Use-case:
I have been parsing data from a feed with a dozen different data points but I have only been actually processing/importing a few of those data points into fields. One day, I realize I need one of those data points in a new field. When I add the field and map correctly, nothing will actually import because the parsed item hasn't changed and the hash is still the same. Ideally I would like a "Clear import history" button that simply does something like UPDATE feeds_node_item SET hash='' WHERE feed_nid=x.

I have to do this anyway to solve an internal problem. Let me know what you think and if you believe a patch would be helpful.

Support from Acquia helps fund testing for Drupal Acquia logo

Comments

alex_b’s picture

I'd suggest to blow the hash away when submitting the mapping form.

andrewlevine’s picture

Would you be comfortable having this as the default behavior? I think it could work...but it seems like a pretty significant (in terms of performance and unanticipated behavior) thing to do without the user's knowledge. Should it be a a setting under "Basic settings"? Should it be defaulted to on or off?

alex_b’s picture

Would you be comfortable having this as the default behavior?

Yes.

but it seems like a pretty significant (in terms of performance and unanticipated behavior) thing to do without the user's knowledge

Offering a button that would clear that hash cache manually would assume the user's knowledge about some of the internals of Feeds and can cause some unnecessary confusion. Given that blowing away the hash is comparatively cheap - it's fine to clear it wherever necessary. Just like a cache.

andrewlevine’s picture

Assigned: Unassigned » andrewlevine

will work on a patch for this

andrewlevine’s picture

Status: Active » Needs review
FileSize
2.99 KB

Here is my go at this issue. I think I actually did it in a more flexible way than what we talked about in IRC:

FeedsProcessor keeps track in a class variable whether the mappings have been changed or not. This way any extending processor can use this variable in its save() method. By default, only FeedsNodeProcessor uses this variable, and will clear the proper hashes in feeds_node_item in save().

Let me know what you think.

andrewlevine’s picture

alex_b’s picture

I was just reviewing and my first thought was that I'd like to avoid the mapping_changed flag as it assumes knowledge around a state (mapping_changed) of the processor object in more than one class. States like these get very sticky fast.
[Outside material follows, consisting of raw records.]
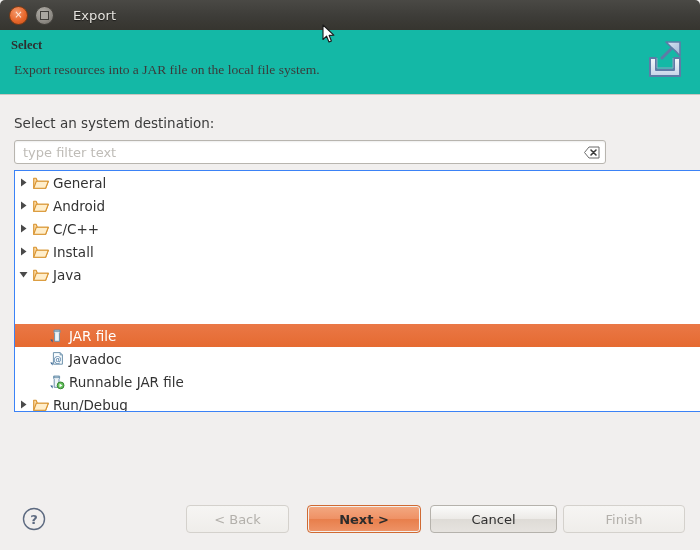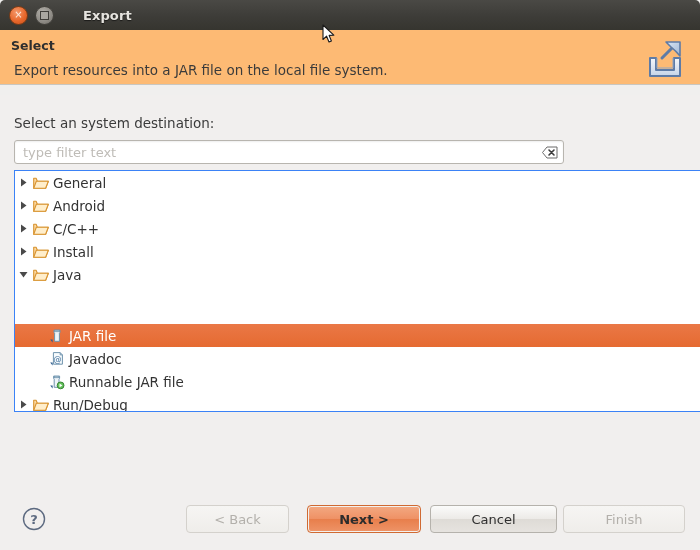--- a/index.html
+++ b/index.html
@@ -61,8 +61,8 @@
   .tb-title {
     color: #e6e4df;
     font-size: 13px;
-    font-weight: bold;
-    margin-left: 29px;
+    font-weight: normal;
+    margin-left: 19px;
     text-shadow: 0 1px 1px rgba(0,0,0,.55);
     letter-spacing: .1px;
   }

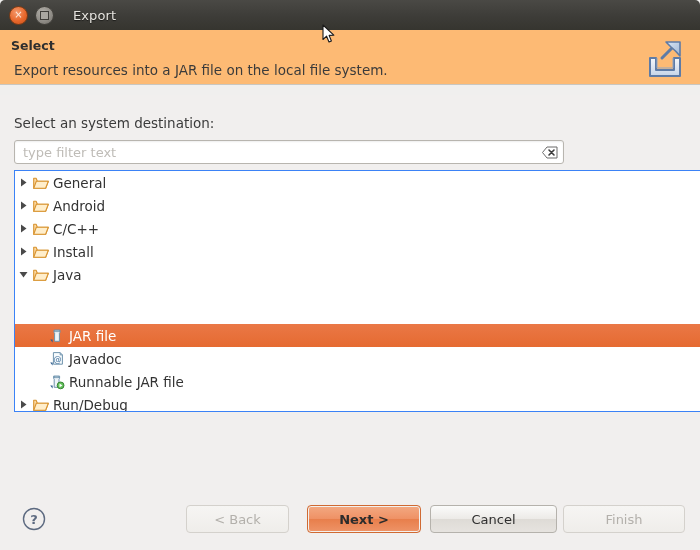--- a/index.html
+++ b/index.html
@@ -71,10 +71,11 @@
   .header {
     position: absolute;
     left: 0; top: 30px;
-    width: 700px; height: 55px;
-    background: #fdba74;
+    width: 700px; height: 65px;
+    background: #14b8a6;
     border-bottom: 1px solid #c9c6c0;
     box-sizing: border-box;
+    font-family: Liberation Serif, serif;
   }
   .header-title {
     position: absolute;

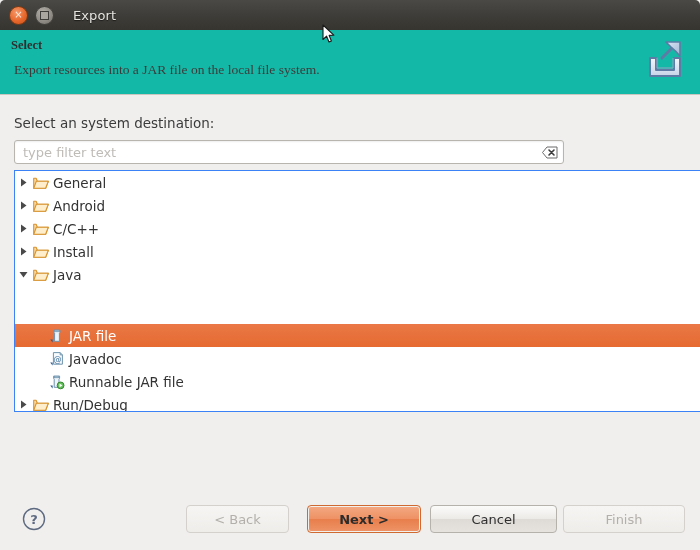--- a/index.html
+++ b/index.html
@@ -114,7 +114,7 @@
   .filter-wrap {
     position: absolute;
     left: 14px; top: 45px;
-    width: 550px; height: 24px;
+    width: 592px; height: 24px;
     background: #ffffff;
     border: 1px solid #b8b5af;
     border-radius: 3px;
Then I actually saw that we won't get away with an update on all feed items because if there is A LOT of them the update gets slow (I just measured .32 s on 5000 items which makes me queasy enough).

I think we should tackle this problem completely different and hash configuration together with items. See attached patch.

BTW, I'd also like to stay away from rescheduling items. Would love to learn more about your thinking behind that though.

andrewlevine’s picture

I really like this approach you are taking though updating all feed items on every single configuration change makes me nervous because we have no idea what this change will do to existing extensions of FeedsNodeProcessor. I will make a patch that only includes some of the configuration changes.

The only reason I rescheduled items is because that's what happens on "Delete" of feed items. I have no problems leaving that out .

andrewlevine’s picture

Assigned: andrewlevine » Unassigned
FileSize
3.59 KB

The attached patch adds some complexity over patch #7 but it also means:

  • Hashes aren't changed by unimportant configuration changes or ordering
  • Rehashing behavior can be simply overridden by overriding getHashedConfigKeys() and changing array values
alex_b’s picture

I am fine to only hash mappings, but I would *really* like to keep this as simple as possible.

- Only serializes config['mappings']
- Caches serialized array for performance
- Overriding still simple

Running tests now, thinking of committing this soon.

alex_b’s picture

Title: "Remove Import History" (Remove hash data for a Feed Source) » Include mappings configuration in hash
Status: Needs review » Fixed

I've committed #10 now, thank you for your great input. If you'd like to suggest adjustments to this patch, let's deal with it on a separate issue.

http://drupal.org/cvs?commit=398516

andrewlevine’s picture

Thanks for the review and the commit. I'm fine with #10

Status: Fixed » Closed (fixed)

Automatically closed -- issue fixed for 2 weeks with no activity.